(Data under study begins)

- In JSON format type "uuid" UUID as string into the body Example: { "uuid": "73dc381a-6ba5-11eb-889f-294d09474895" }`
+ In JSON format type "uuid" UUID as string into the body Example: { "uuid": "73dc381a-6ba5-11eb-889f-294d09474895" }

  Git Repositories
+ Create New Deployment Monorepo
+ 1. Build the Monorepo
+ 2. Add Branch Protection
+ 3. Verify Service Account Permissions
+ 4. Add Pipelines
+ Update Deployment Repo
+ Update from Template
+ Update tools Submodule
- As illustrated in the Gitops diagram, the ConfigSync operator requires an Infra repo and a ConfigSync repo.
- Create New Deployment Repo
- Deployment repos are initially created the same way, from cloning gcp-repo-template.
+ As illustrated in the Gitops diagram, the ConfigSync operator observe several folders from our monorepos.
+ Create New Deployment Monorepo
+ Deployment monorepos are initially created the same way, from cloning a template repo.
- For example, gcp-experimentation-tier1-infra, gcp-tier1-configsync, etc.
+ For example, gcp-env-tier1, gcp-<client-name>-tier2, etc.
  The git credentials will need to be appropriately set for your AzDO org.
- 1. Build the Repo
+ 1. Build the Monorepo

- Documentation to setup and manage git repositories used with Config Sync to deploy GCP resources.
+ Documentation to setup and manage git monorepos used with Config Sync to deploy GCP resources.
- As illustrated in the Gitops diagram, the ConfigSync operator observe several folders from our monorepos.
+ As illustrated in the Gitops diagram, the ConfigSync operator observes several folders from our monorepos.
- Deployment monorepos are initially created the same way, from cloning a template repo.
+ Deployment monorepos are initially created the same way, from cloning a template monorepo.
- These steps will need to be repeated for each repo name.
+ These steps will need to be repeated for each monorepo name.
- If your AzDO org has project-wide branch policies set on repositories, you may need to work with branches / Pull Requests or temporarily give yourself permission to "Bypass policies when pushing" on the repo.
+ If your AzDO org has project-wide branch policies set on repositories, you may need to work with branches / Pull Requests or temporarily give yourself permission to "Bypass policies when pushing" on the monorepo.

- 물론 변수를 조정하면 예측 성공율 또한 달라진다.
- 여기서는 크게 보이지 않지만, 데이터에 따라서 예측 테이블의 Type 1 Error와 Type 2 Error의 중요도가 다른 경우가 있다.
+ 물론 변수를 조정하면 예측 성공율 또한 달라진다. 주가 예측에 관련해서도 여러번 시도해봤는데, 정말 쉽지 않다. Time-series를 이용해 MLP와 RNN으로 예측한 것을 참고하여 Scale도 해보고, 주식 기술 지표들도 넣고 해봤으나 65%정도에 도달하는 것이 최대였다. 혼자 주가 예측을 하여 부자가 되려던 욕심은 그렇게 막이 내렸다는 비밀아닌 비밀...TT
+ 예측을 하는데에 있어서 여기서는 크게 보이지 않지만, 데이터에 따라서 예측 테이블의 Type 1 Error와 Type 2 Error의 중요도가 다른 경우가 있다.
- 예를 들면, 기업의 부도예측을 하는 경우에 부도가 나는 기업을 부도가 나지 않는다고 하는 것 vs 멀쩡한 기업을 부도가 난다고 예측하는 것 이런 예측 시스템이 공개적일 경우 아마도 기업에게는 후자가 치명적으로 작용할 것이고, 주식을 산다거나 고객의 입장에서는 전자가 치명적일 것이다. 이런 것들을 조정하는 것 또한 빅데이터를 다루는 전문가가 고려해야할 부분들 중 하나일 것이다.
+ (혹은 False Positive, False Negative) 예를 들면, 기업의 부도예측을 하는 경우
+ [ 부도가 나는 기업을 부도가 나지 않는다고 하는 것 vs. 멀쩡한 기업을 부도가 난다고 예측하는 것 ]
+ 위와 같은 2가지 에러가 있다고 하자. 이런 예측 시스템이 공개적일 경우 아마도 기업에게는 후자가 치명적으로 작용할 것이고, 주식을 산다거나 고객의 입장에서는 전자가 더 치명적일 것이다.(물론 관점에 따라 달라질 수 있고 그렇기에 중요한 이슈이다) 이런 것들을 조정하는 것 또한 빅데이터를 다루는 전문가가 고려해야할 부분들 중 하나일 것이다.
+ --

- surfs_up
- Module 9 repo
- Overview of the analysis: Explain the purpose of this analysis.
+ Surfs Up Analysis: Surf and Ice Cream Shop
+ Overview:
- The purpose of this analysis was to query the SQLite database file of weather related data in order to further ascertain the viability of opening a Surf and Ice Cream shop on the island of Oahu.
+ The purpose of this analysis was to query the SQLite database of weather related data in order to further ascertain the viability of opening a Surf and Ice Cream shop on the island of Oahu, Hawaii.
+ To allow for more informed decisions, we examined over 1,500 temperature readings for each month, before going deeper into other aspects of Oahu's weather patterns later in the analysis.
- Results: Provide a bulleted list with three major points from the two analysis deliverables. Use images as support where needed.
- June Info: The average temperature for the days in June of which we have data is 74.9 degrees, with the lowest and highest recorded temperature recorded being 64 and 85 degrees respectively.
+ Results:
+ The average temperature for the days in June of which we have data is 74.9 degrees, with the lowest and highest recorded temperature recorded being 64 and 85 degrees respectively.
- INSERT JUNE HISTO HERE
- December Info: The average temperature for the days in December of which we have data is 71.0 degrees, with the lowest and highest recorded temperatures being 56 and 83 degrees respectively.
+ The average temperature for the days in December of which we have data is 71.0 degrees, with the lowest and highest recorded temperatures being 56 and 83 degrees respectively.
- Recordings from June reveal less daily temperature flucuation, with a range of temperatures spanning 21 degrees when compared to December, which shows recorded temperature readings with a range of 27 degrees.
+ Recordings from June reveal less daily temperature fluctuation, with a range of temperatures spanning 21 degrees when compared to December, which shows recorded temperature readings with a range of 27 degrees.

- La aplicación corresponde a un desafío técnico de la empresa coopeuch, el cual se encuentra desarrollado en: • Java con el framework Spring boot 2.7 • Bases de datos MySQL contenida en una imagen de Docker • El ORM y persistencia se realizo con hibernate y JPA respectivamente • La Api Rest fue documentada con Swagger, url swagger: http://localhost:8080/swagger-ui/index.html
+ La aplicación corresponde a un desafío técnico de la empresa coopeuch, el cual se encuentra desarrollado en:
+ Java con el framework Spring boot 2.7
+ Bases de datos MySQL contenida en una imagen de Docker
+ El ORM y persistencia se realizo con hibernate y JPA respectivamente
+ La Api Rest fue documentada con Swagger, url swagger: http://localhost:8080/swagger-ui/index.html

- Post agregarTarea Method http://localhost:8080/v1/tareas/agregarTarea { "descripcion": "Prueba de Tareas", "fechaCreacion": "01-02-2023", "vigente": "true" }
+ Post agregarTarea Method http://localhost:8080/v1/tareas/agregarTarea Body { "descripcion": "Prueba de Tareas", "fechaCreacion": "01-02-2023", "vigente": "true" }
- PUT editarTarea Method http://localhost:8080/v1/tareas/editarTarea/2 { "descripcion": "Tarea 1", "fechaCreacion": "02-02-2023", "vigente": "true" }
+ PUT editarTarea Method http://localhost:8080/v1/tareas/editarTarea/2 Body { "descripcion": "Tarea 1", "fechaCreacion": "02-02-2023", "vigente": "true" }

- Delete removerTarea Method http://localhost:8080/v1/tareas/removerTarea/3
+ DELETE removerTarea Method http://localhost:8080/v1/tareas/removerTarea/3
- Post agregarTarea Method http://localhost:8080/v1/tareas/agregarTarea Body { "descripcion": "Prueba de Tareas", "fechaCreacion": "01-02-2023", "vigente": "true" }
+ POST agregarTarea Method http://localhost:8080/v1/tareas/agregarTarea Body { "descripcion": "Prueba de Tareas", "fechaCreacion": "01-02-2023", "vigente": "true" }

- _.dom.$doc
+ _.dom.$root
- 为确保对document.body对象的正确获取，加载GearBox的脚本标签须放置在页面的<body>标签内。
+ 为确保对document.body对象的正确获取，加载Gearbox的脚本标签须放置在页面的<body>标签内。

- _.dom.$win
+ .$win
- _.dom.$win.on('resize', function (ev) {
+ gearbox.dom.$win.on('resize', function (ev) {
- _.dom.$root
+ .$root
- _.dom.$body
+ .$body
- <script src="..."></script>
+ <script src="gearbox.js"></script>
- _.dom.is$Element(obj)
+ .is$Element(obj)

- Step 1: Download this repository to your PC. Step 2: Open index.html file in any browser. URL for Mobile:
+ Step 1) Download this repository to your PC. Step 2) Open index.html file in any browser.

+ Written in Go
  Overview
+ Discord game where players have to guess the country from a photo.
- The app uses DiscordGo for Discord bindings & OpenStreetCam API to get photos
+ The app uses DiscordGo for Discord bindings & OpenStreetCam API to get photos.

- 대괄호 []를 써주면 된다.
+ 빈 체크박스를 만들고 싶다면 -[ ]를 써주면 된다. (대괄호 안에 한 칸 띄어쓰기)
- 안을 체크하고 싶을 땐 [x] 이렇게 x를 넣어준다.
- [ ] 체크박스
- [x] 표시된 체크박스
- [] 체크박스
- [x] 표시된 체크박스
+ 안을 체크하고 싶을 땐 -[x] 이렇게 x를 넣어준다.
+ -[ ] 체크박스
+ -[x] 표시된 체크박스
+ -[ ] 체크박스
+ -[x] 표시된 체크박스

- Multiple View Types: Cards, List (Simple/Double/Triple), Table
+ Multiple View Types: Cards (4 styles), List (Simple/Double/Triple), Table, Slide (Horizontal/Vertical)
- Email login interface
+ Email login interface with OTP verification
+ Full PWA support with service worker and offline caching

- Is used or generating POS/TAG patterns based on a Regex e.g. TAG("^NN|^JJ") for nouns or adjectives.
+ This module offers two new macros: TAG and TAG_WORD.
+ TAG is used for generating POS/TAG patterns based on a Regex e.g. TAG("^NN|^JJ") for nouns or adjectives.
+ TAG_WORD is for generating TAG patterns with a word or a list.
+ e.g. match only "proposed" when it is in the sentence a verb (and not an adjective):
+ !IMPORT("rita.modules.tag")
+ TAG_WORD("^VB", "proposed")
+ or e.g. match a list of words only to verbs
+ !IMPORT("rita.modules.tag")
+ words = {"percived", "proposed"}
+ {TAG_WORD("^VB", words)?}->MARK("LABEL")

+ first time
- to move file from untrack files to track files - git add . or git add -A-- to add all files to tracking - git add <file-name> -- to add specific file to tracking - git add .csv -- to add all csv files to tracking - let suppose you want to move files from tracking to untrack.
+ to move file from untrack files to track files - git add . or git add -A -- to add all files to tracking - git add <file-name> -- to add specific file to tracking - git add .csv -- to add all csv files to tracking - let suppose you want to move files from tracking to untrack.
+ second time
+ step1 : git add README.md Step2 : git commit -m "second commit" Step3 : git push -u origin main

(Data under study ends)

## About this exercise
Whenever a line includes the word "중요도가", pull it out of the entries.

## Result for this task
- 여기서는 크게 보이지 않지만, 데이터에 따라서 예측 테이블의 Type 1 Error와 Type 2 Error의 중요도가 다른 경우가 있다.
+ 예측을 하는데에 있어서 여기서는 크게 보이지 않지만, 데이터에 따라서 예측 테이블의 Type 1 Error와 Type 2 Error의 중요도가 다른 경우가 있다.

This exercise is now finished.